Oldest genome sequence of a modern human suggests Homo sapiens first bred with Neanderthals 50,000-60,000 years ago

Neanderthal DNA specialist Svante Pääbo examines the anatomically modern human femur, found near Ust’-Ishim in western Siberia. Photograph: Bence Viola/MPI EVA

An ancient leg bone found by chance on the bank of a Siberian river has helped scientists work out when early humans interbred with our extinct cousins, the Neanderthals.

A local ivory carver spotted the bone sticking out of sediments while fossil hunting in 2008 along the Irtysh river near the settlement of Ust’-Ishim in western Siberia. The bone was later identified as a human femur, but researchers have learned little else about the remains until now.

The importance of the find became clear when a team led by Svante Pääbo and Janet Kelso at the Max Planck Institute for Evolutionary Anthropology in Leipzig ran a series of tests on the fragile material.

Radiocarbon dating of pieces of the leg bone put the remains at around 45,000 years old. The team went on to extract DNA from the bone, which allowed them to reconstruct the oldest modern human genome ever.

The genetic material showed that the thigh bone belonged to a man who carried about 2% Neanderthal DNA, a similar amount to people from Europe and Asia today. The presence of Neanderthal DNA meant that interbreeding between them and modern humans must have taken place at least 45,000 years ago.

But amid the DNA were more clues to when humans and Neanderthals reproduced. Strands of Neanderthal DNA found in modern humans can act like a biological clock, because they are fragmented more and more with each generation since interbreeding happened. The strands of Neanderthal DNA in the Siberian man were on average three times longer than those seen in people alive today. Working backwards, the scientists calculate that Neanderthals contributed to the man’s genetic ancestry somewhere between 7,000 and 13,000 years before he lived.

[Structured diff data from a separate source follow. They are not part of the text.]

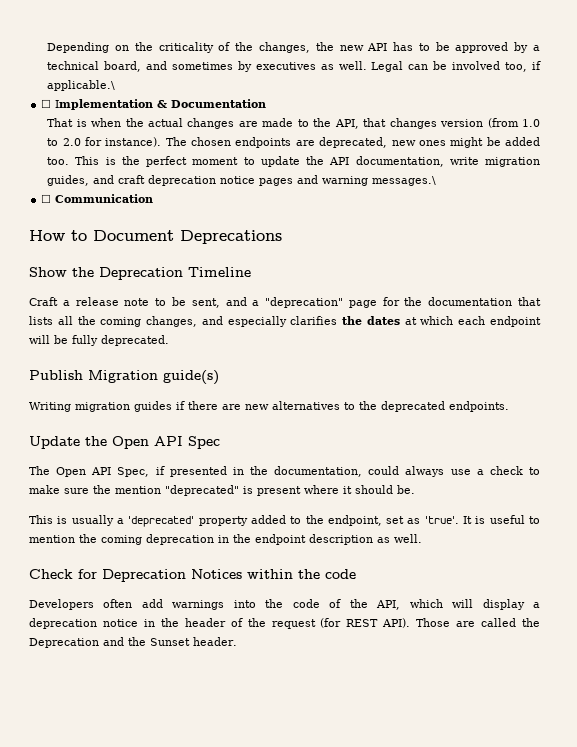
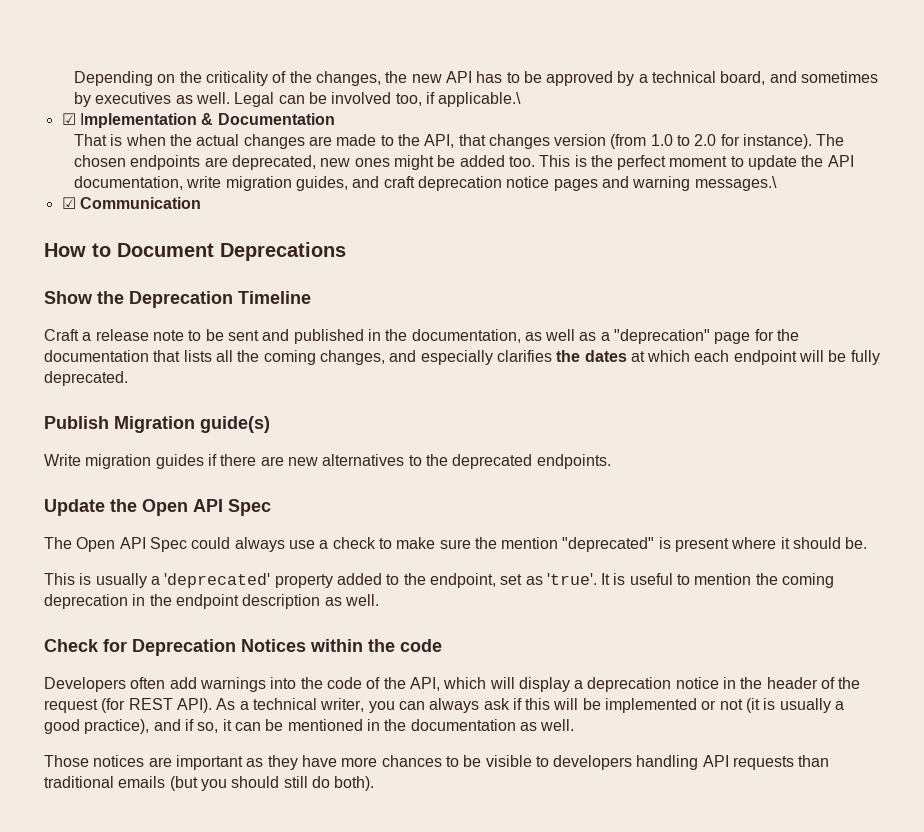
- ☐ Implementation & Documentation
+ ☑ Implementation & Documentation
- ☐ Communication
+ ☑ Communication
- Craft a release note to be sent, and a "deprecation" page for the documentation that lists all the coming changes, and especially clarifies the dates at which each endpoint will be fully deprecated.
+ Craft a release note to be sent and published in the documentation, as well as a "deprecation" page for the documentation that lists all the coming changes, and especially clarifies the dates at which each endpoint will be fully deprecated.
- Writing migration guides if there are new alternatives to the deprecated endpoints.
+ Write migration guides if there are new alternatives to the deprecated endpoints.
- The Open API Spec, if presented in the documentation, could always use a check to make sure the mention "deprecated" is present where it should be.
+ The Open API Spec could always use a check to make sure the mention "deprecated" is present where it should be.
- Those are called the Deprecation and the Sunset header.
+ As a technical writer, you can always ask if this will be implemented or not (it is usually a good practice), and if so, it can be mentioned in the documentation as well.
+ Those notices are important as they have more chances to be visible to developers handling API requests than traditional emails (but you should still do both).

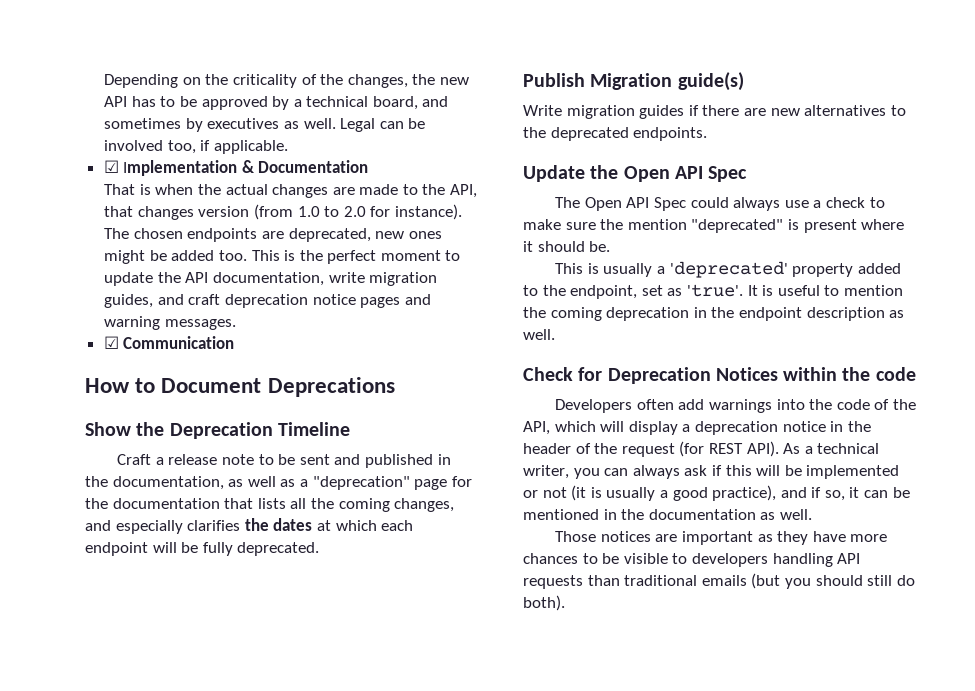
- Legal can be involved too, if applicable.\
+ Legal can be involved too, if applicable.
- This is the perfect moment to update the API documentation, write migration guides, and craft deprecation notice pages and warning messages.\
+ This is the perfect moment to update the API documentation, write migration guides, and craft deprecation notice pages and warning messages.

The findings, published in the journal Nature, suggest that humans and Neanderthals had reproductive sex around 50,000 to 60,000 years ago, though other couplings might well have happened later. Until now, estimates for interbreeding have varied enormously, ranging from 37,000 to 86,000 years ago.

“What we think may be the case is that the ancestors of the Ust’-Ishim man met and interbred with Neanderthals during the initial early admixture event that is shared by all non-Africans at between 50,000 and 60,000 years ago, and perhaps somewhere in the middle East,” Kelso told the Guardian.

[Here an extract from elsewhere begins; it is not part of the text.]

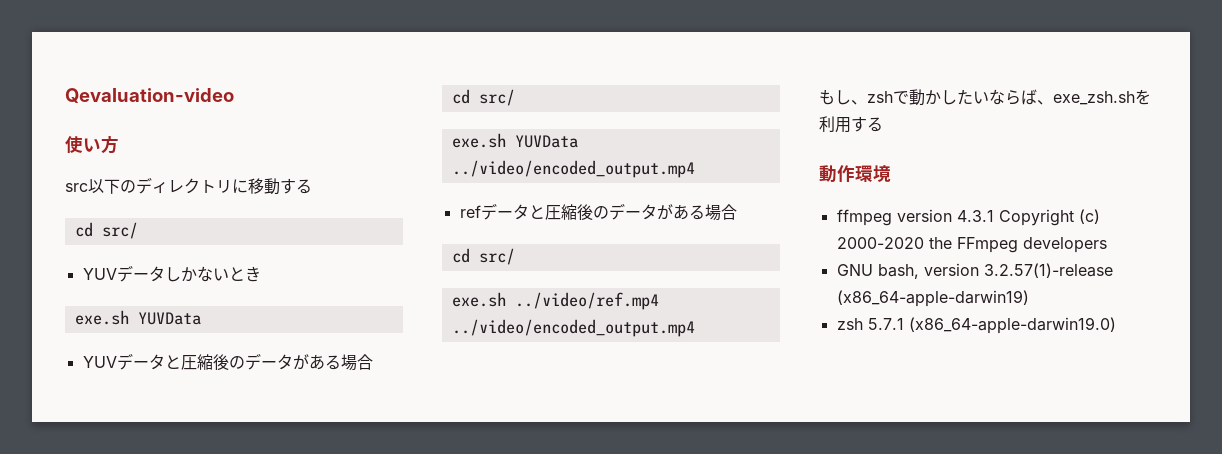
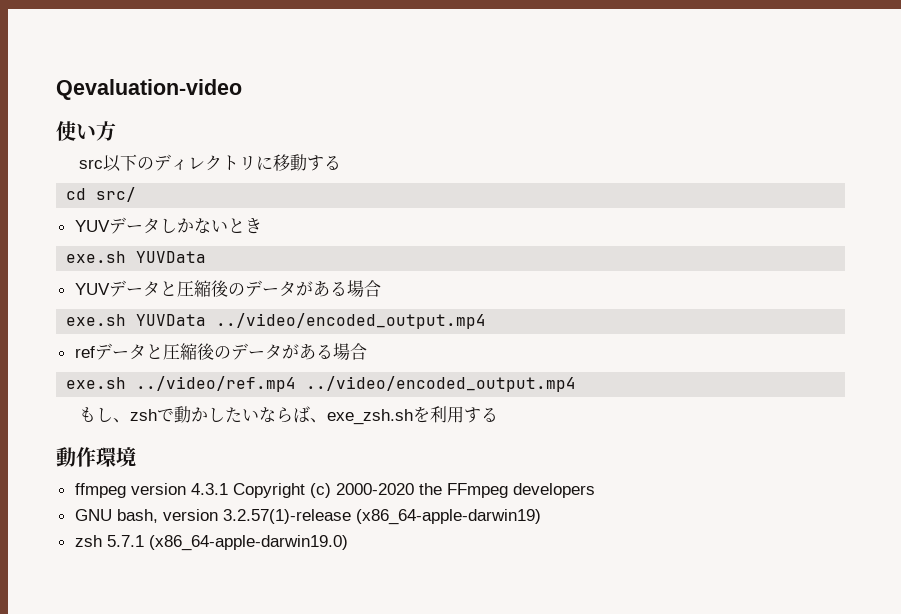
  YUVデータと圧縮後のデータがある場合
- cd src/
  refデータと圧縮後のデータがある場合
- cd src/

But a small number of fragments of Neanderthal DNA in the man’s genome were longer than expected given how many generations had passed. Those might be evidence of his ancestors breeding with Neanderthals closer to the time he was born.

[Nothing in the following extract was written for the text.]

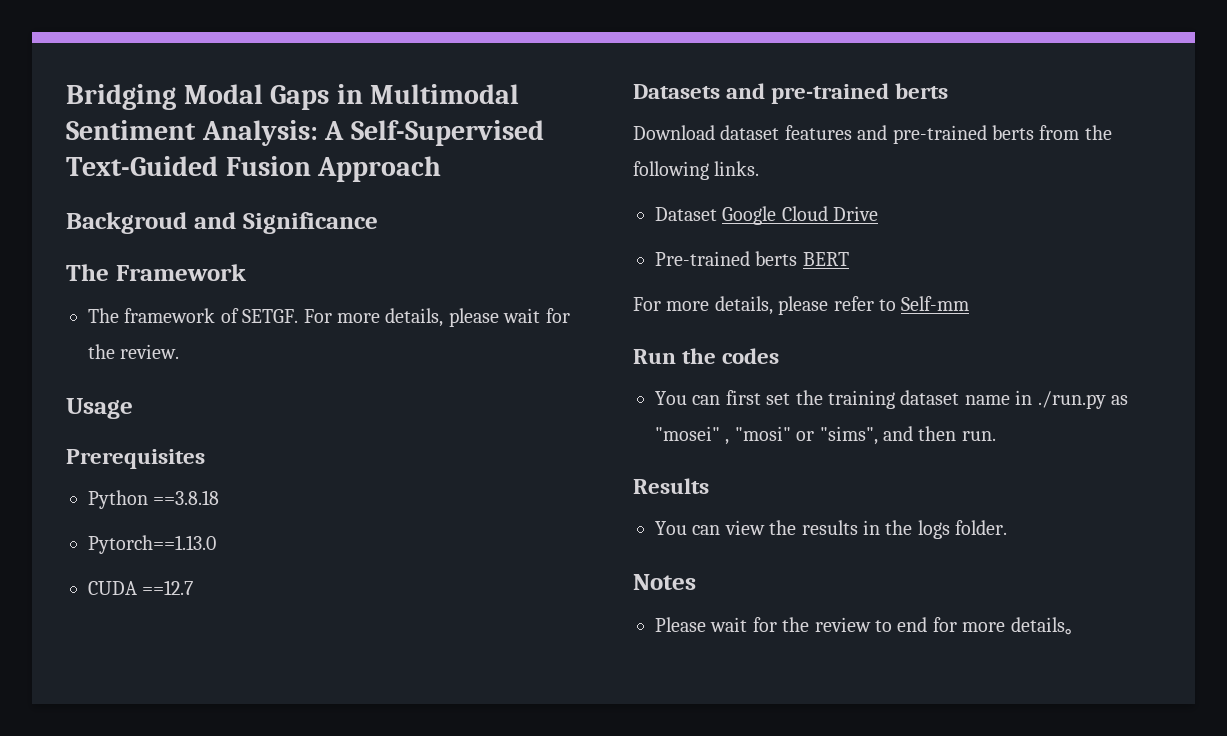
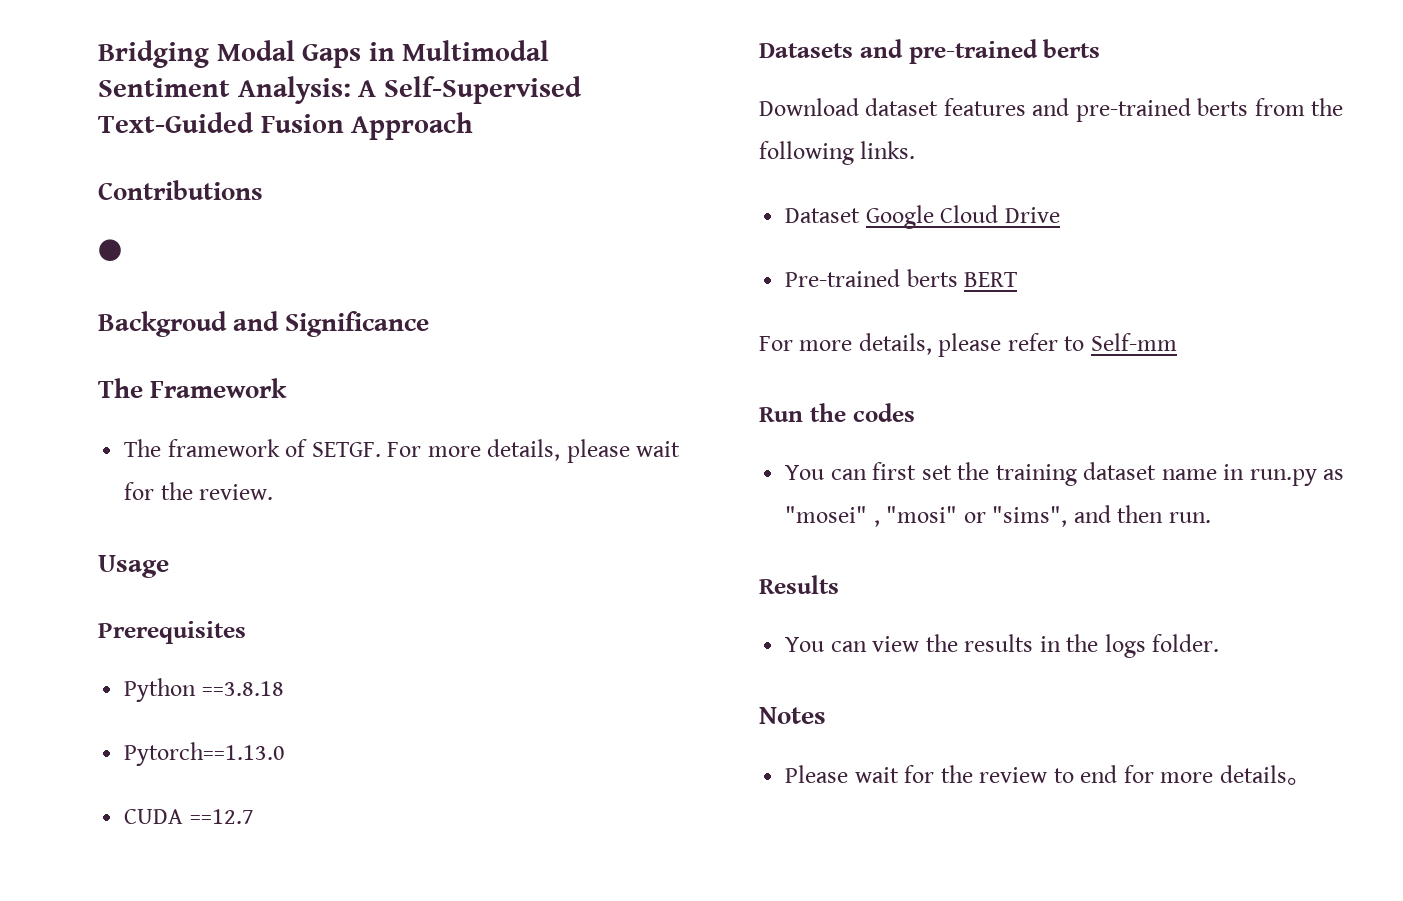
+ Contributions
+ ●
- You can first set the training dataset name in ./run.py as "mosei" , "mosi" or "sims", and then run.
+ You can first set the training dataset name in run.py as "mosei" , "mosi" or "sims", and then run.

“Everyone outside Africa has about same amount of Neanderthal DNA. It seems to be something early on where one really mixed with Neanderthals in a serious way,” said Pääbo. “Since that happened I wouldn’t be surprised if, now and again, one did it here and there later on too.”

Prior to the latest study, the oldest modern human genome came from the 24,000-year-old remains of a boy buried at Mal’ta near Lake Baikal in easterbn Siberia.

Chris Stringer, head of human origins at the Natural History Museum in London, said the ancient DNA from the Siberian man sheds fresh light on the story of early human migrations out of Africa. In the 1920s and 30s, researchers found 100,000-year-old skeletons of modern humans in caves in Israel. The remains may have belonged to a group of humans that left Africa and ultimately went on to colonise southern Asia, Australia and New Guinea. But an alternative explanation is that they were from a migration that failed to go much further. According to that view, the more successful dispersal of humans out of Africa happened much later, around 60,000 years ago.

The latest findings suggest that the ancestors of modern Australians, who carry a similar amount of Neanderthal DNA to Europeans and Asians, are unlikely to have picked up their own Neanderthal DNA before 60,000 years ago. “The ancestors of Australasians must have been part of a late, rather than early, dispersal through Neanderthal territory,” Stringer said.

“While it is still possible that modern humans did traverse southern Asia before 60,000 years ago, those groups could not have made a significant contribution to the surviving modern populations outside of Africa, which contain evidence of interbreeding with Neanderthals,” he added.

Source: TheGuardian

Europeans drawn from three ancient ‘tribes’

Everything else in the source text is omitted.